_EXERCISE DESCRIPTION_.
Scan each line of the records for the word "Christmas" and extract the ones that have it.
──────── INFORMATION SHOWN
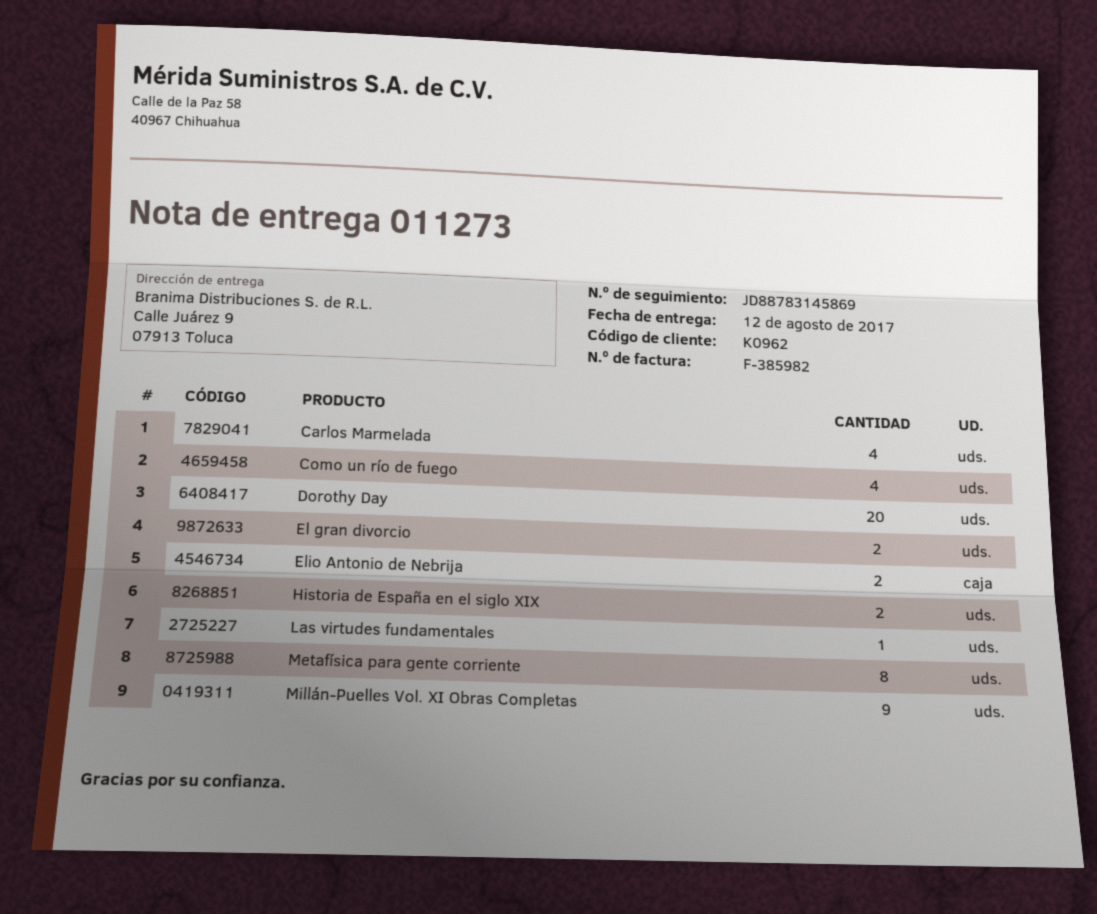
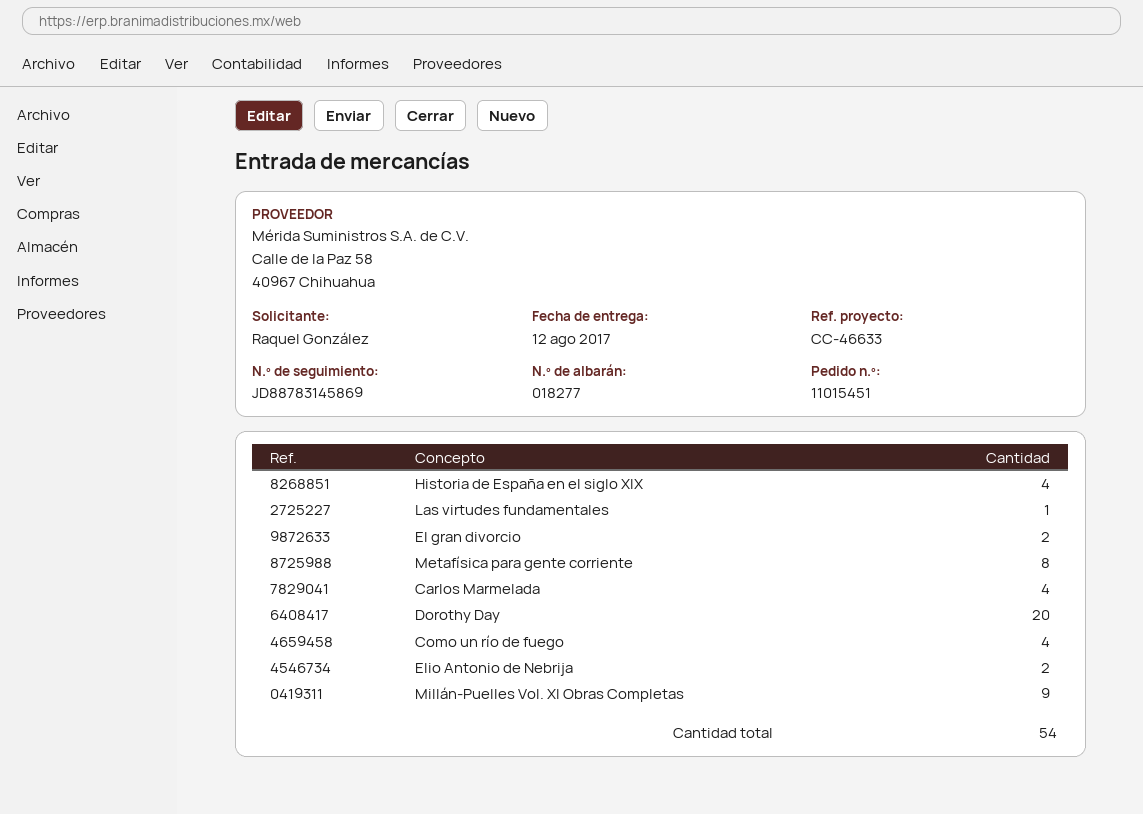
delivery note number: 011273 -> 018277
Historia de España en el siglo XIX: 2 -> 4

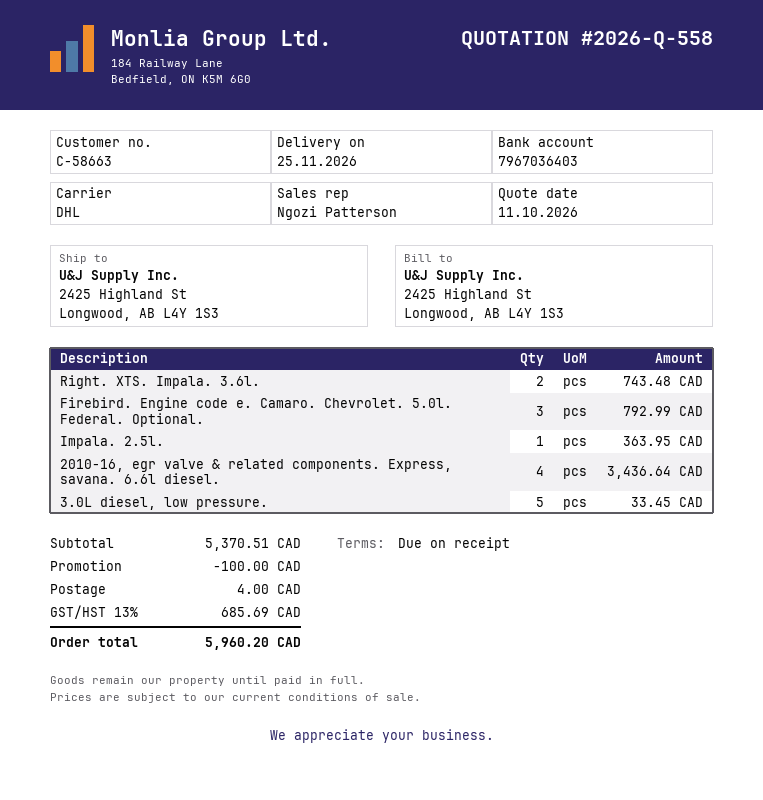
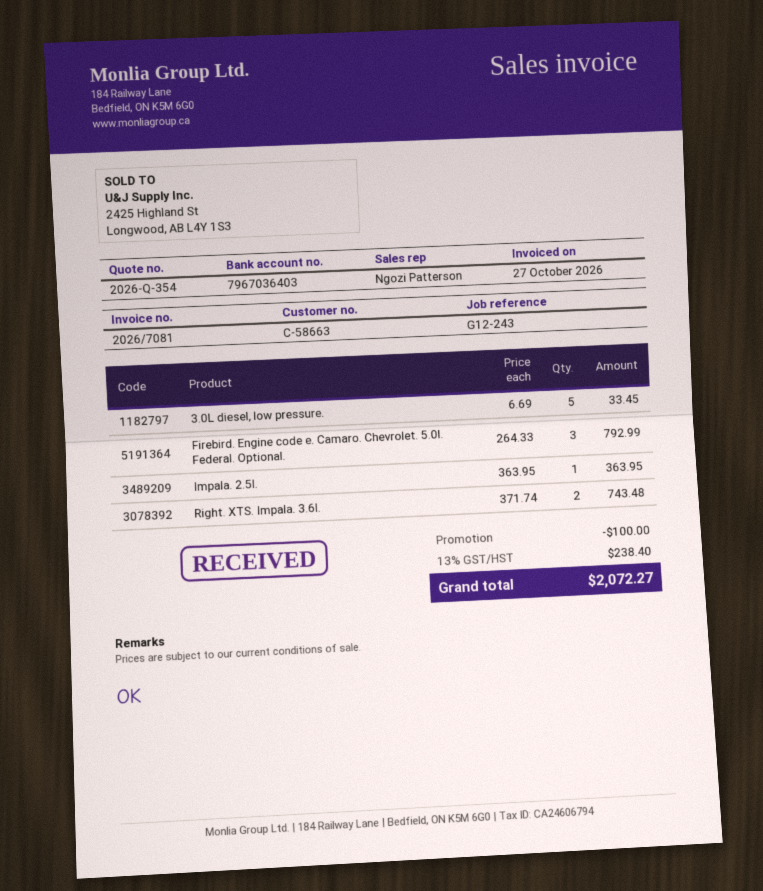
quote number: 2026-Q-558 -> 2026-Q-354
2010-16, egr valve & related components. Express, savana. 6.6l diesel.: 4 for 3436.64 -> none
shipping: 4.00 -> none
tax: 13% = 685.69 -> 13% = 238.40
total: 5960.20 -> 2072.27

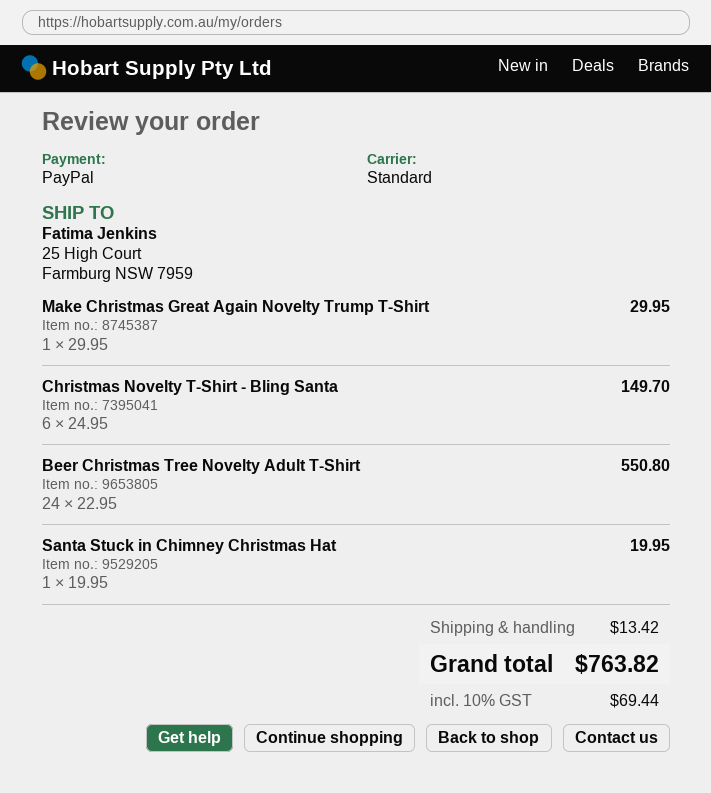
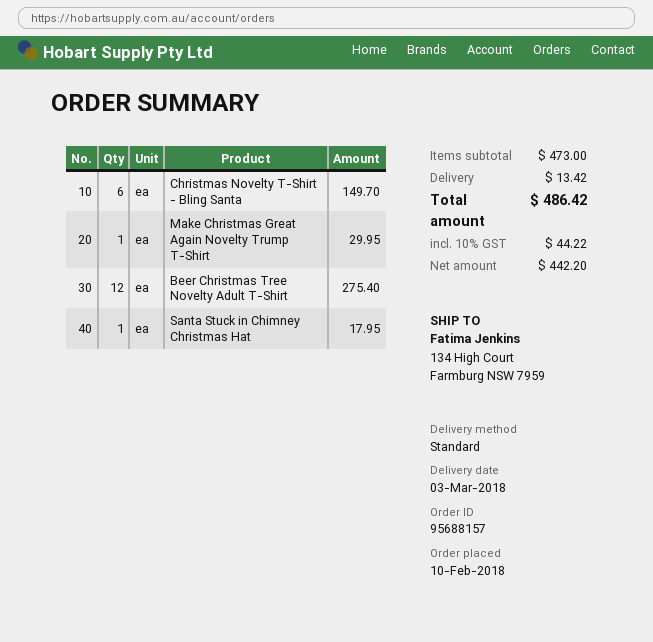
ship to: 25 High Court, Farmburg NSW 7959 -> 134 High Court, Farmburg NSW 7959
Beer Christmas Tree Novelty Adult T-Shirt: 24 for 550.80 -> 12 for 275.40
Santa Stuck in Chimney Christmas Hat: 1 for 19.95 -> 1 for 17.95
tax: 10% = 69.44 -> 10% = 44.22
total: 763.82 -> 486.42

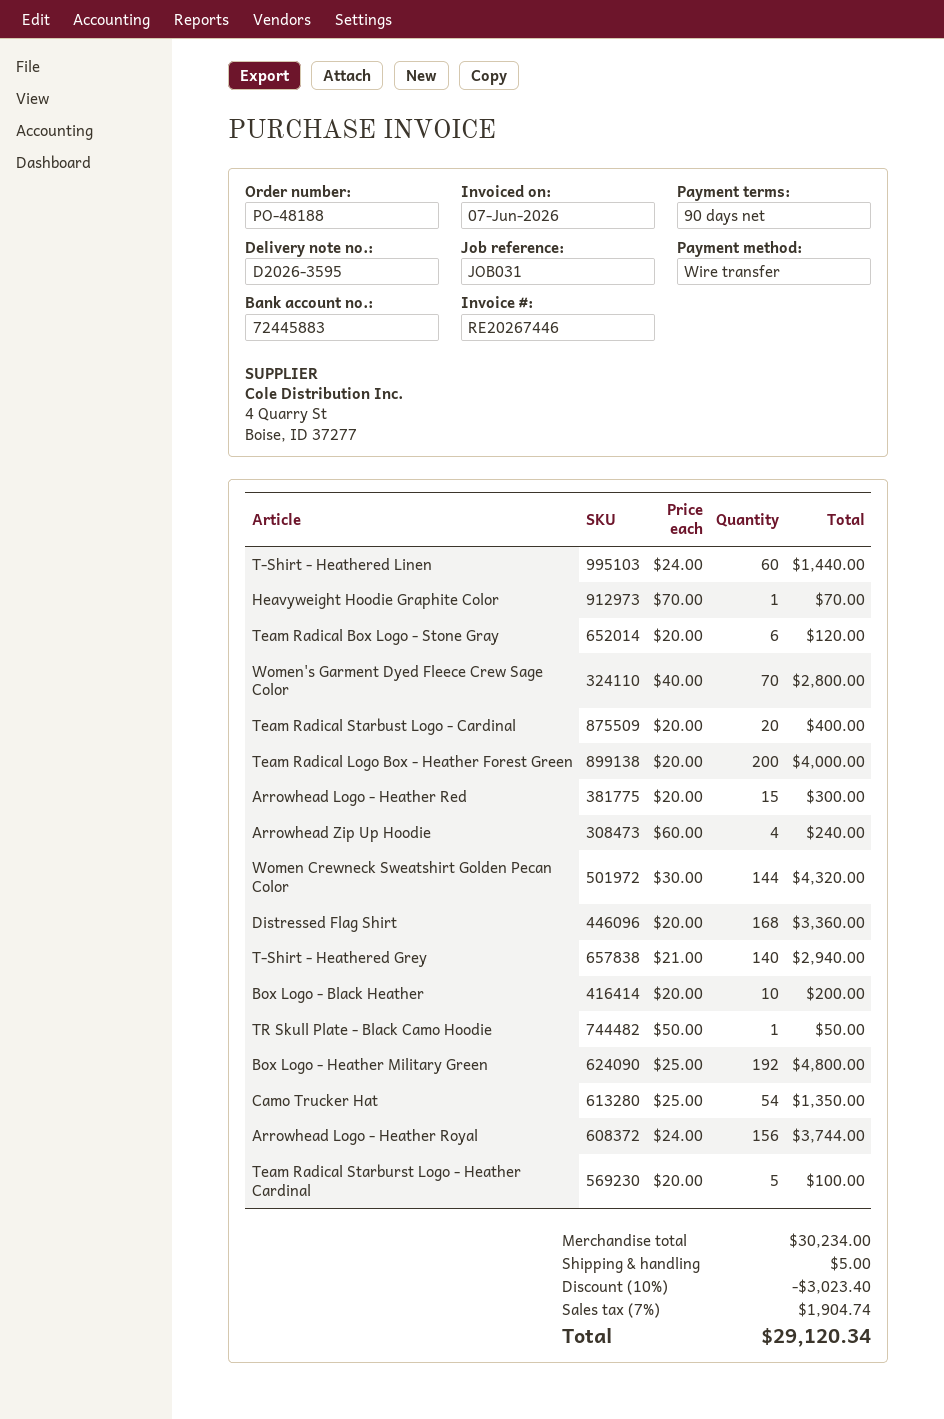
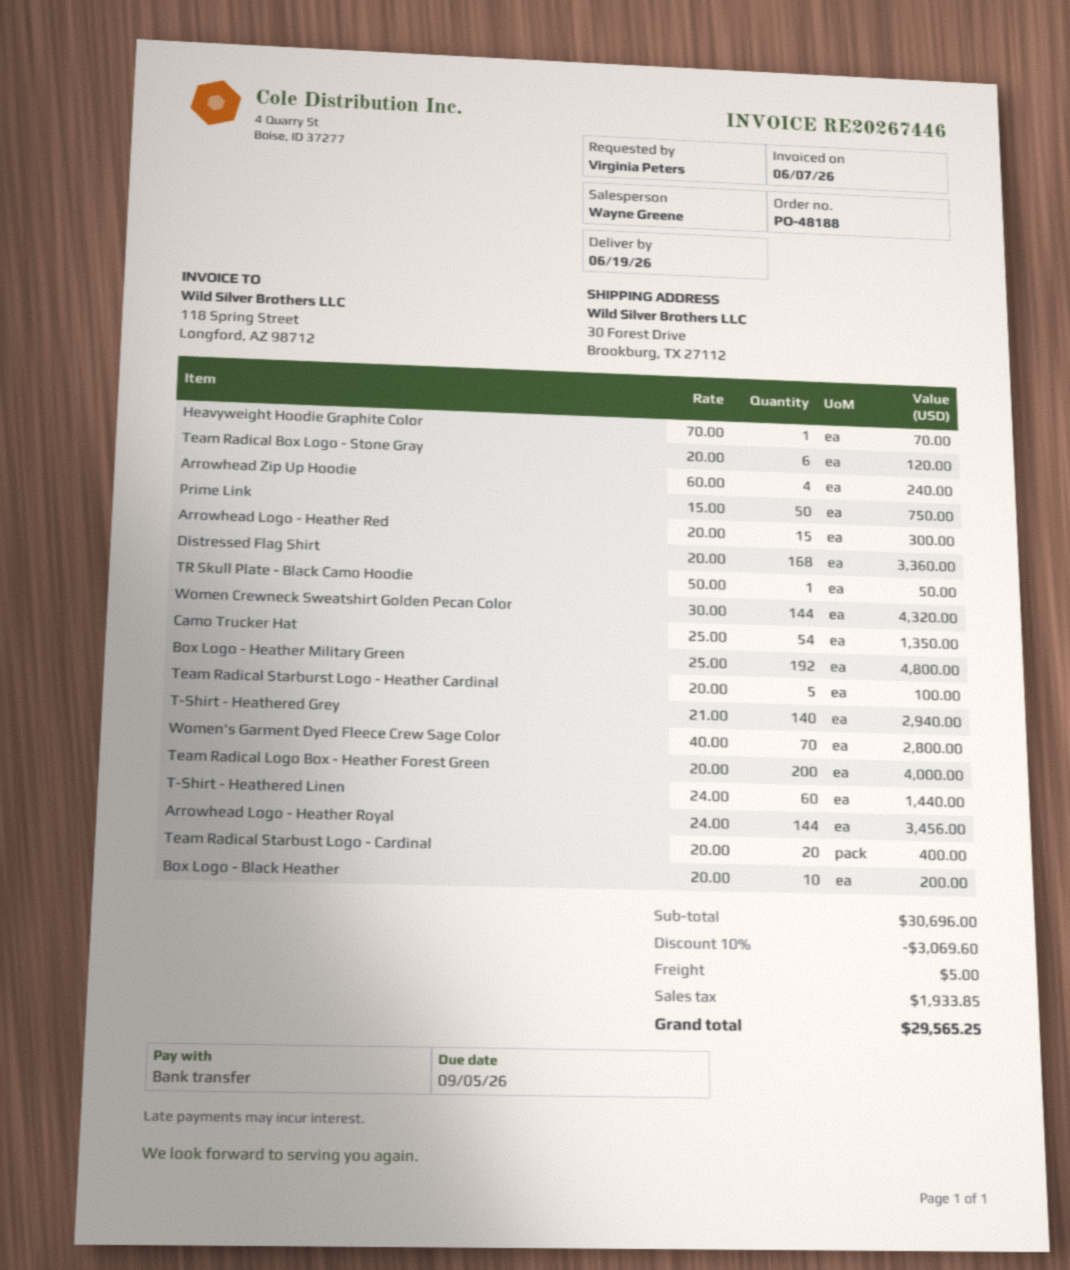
Arrowhead Logo - Heather Royal: 156 x 24.00 = 3744.00 -> 144 x 24.00 = 3456.00
Prime Link: none -> 50 x 15.00 = 750.00
subtotal: 30234.00 -> 30696.00
discount: 10% = 3023.40 -> 10% = 3069.60
tax: 1904.74 -> 1933.85
total: 29120.34 -> 29565.25

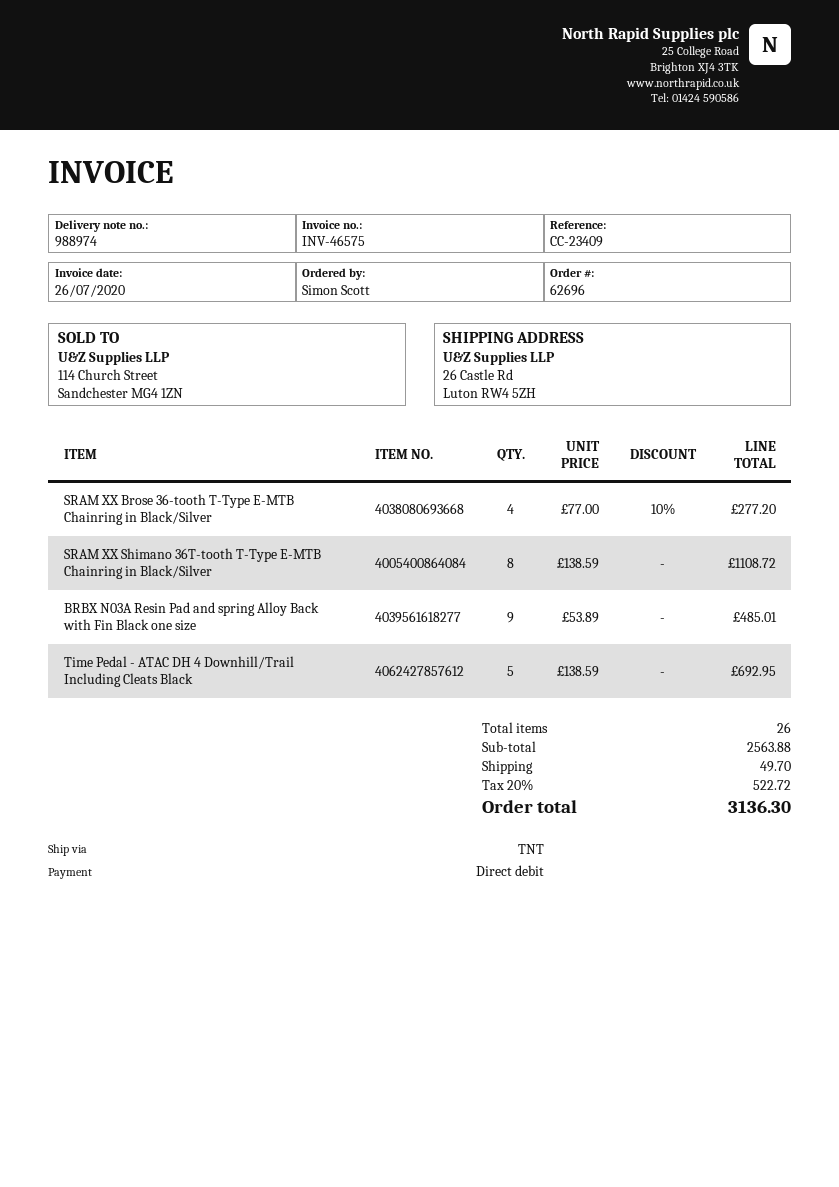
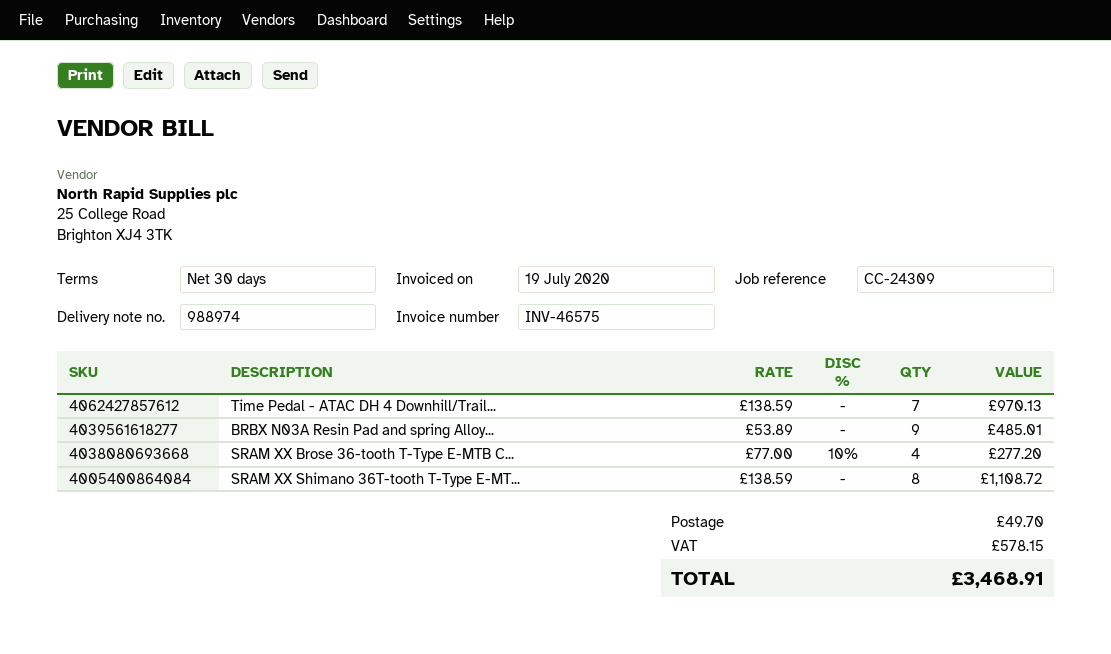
invoice date: 2020-07-26 -> 2020-07-19
reference: CC-23409 -> CC-24309
Time Pedal - ATAC DH 4 Downhill/Trail Including Cleats Black: 5 x 138.59 = 692.95 -> 7 x 138.59 = 970.13
tax: 522.72 -> 578.15
total: 3136.30 -> 3468.91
────────────────
_RESULT BELOW_.
Beer Christmas Tree Novelty Adult T-Shirt: 24 for 550.80 -> 12 for 275.40
Santa Stuck in Chimney Christmas Hat: 1 for 19.95 -> 1 for 17.95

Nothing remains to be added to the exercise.